NASA’s Goddard Space Flight Center (GSFC) surveyed their employees & contractors over a year ago. The results came in, but I don’t know if many people noticed the comedy.
A question near the beginning asked how they feel about email. The answer was a resounding, “We can’t stand it. It is a time waster.” Then, another question at the end asked (paraphrased), “What is the best way to communicate information to you?”
The answer? Overwhelmingly EMAIL.
Ask yourself the same questions and, if you are like most people, you will probably have to admit that you would have answered the same way. (You may nervously laugh now.)
So why do we do what we hate doing? In an earlier post I said it was because of emotion and habit.
In the comments of the above post, Spencer asked, “How is it that email continues to dominate the work environment as the power app? Why is that not changing?”
Good point. If we look at this problem logically, we notice that those entering the workforce don’t use email nearly as much as we, who are in the workforce, do. So, reason would stand that in a few years, because they bring their habits to the workforce we will rely less on email.
But when they join us they also adopt the email habit and work just as inefficiently as we do. Wha?!
Habit is not only personal habit, but also cultural habit. When a new person joins the workforce, they also join and buy in to the culture, processes and traditions of working. And, for the most part, they are not in a position of authority to make any changes. Thus, the habit continues. We continue to use email and love and despise it all at once.
STOPPING THE MADNESS
So, how do we stop the madness? First, I don’t believe email will ever go away. Just like the phone didn’t – and sending snail mail.

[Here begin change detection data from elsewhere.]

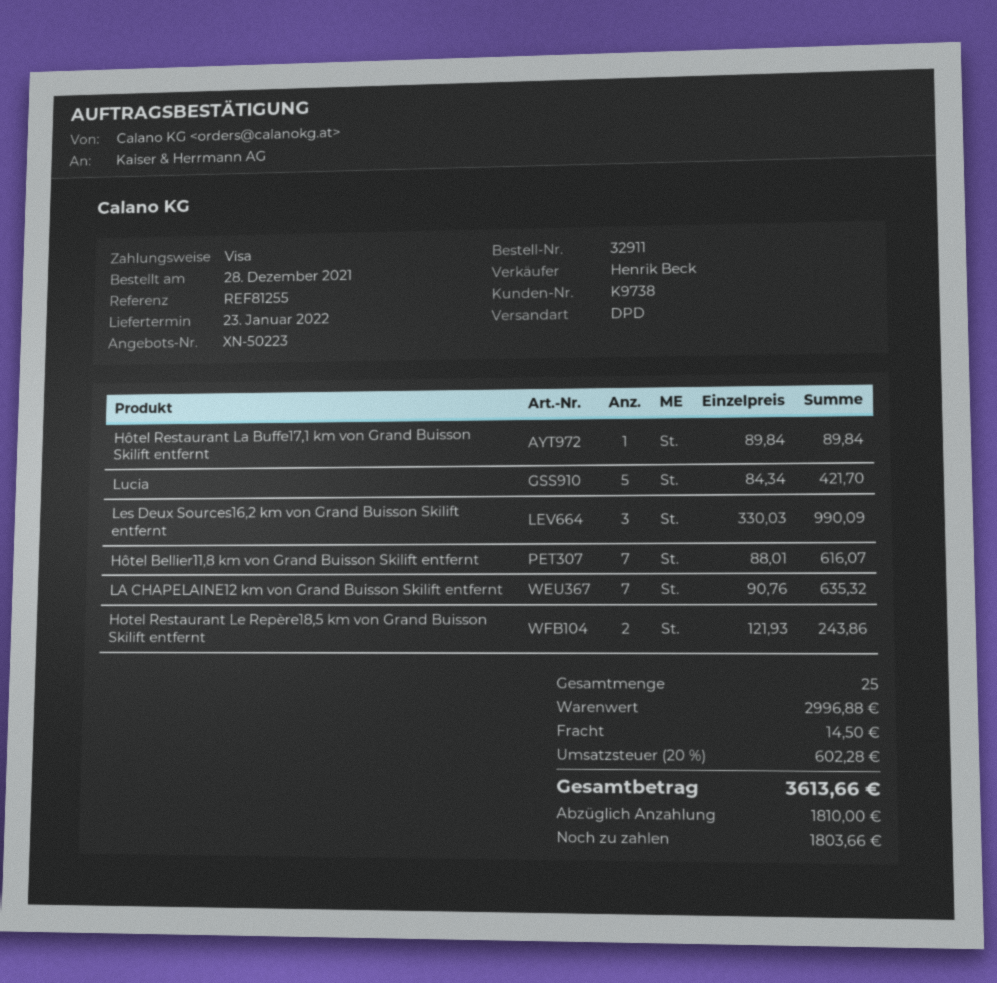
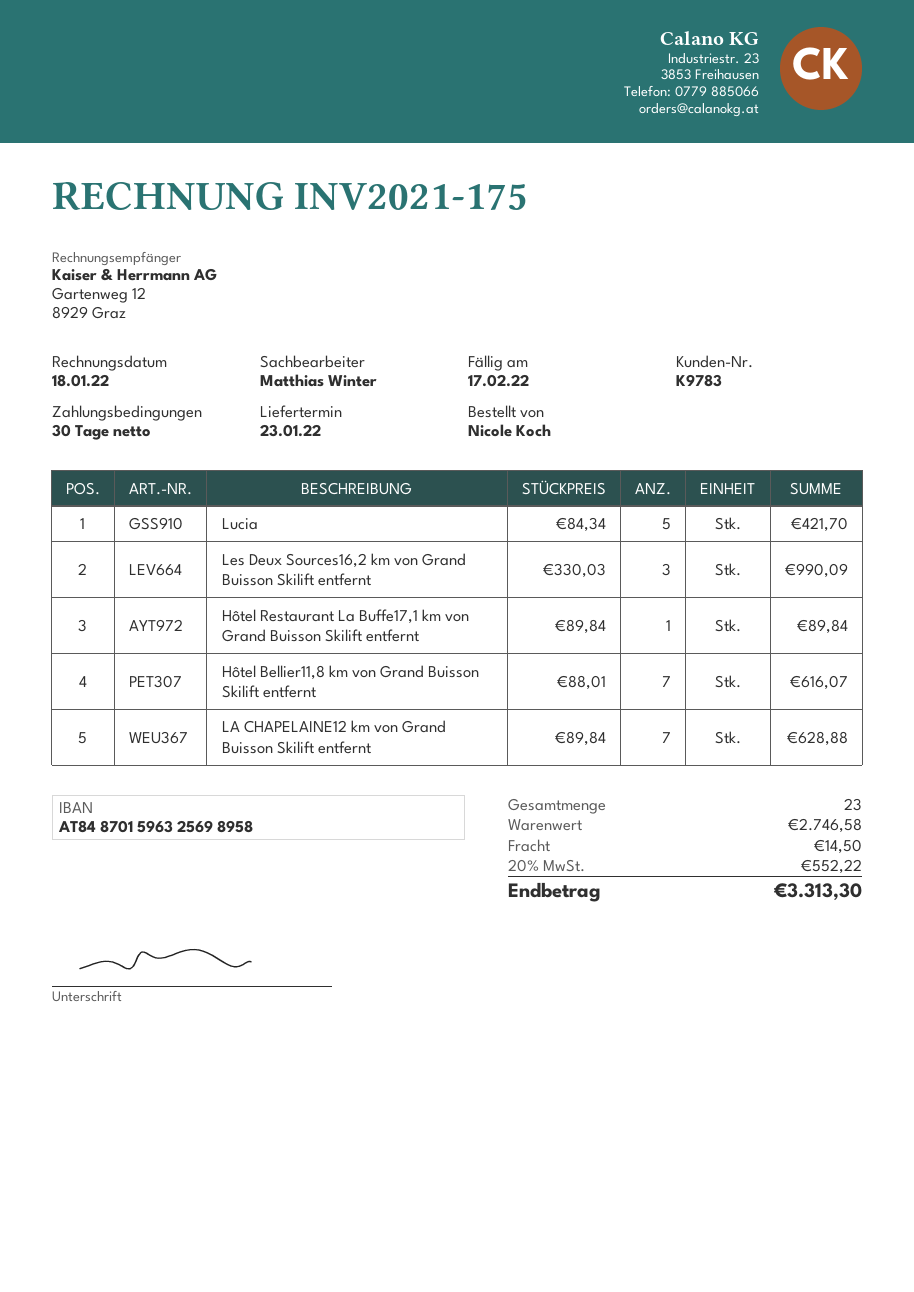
customer number: K9738 -> K9783
sales rep: Henrik Beck -> Matthias Winter
LA CHAPELAINE12 km von Grand Buisson Skilift entfernt: 7 x 90.76 = 635.32 -> 7 x 89.84 = 628.88
Hotel Restaurant Le Repère18,5 km von Grand Buisson Skilift entfernt: 2 x 121.93 = 243.86 -> none
total quantity: 25 -> 23
subtotal: 2996.88 -> 2746.58
tax: 20% = 602.28 -> 20% = 552.22
total: 3613.66 -> 3313.30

It will instead be pushed into a more narrow focus of function.
The change starts with you. And me. And Luis. YOU must use the best tool and lead your organizations. It will take time. You will need to be bold.
It won’t stop until the habits of the organization changes. And who better to lead the charge than you?
I am not advocating recklessly ditching email. Instead, find alternatives that will work – even if they push the culture some. You might ease in. Although, if your culture will sustain it, drop it altogether like Luis did. Help others (because many feel the same way you do).
Teach by example. Lead the charge.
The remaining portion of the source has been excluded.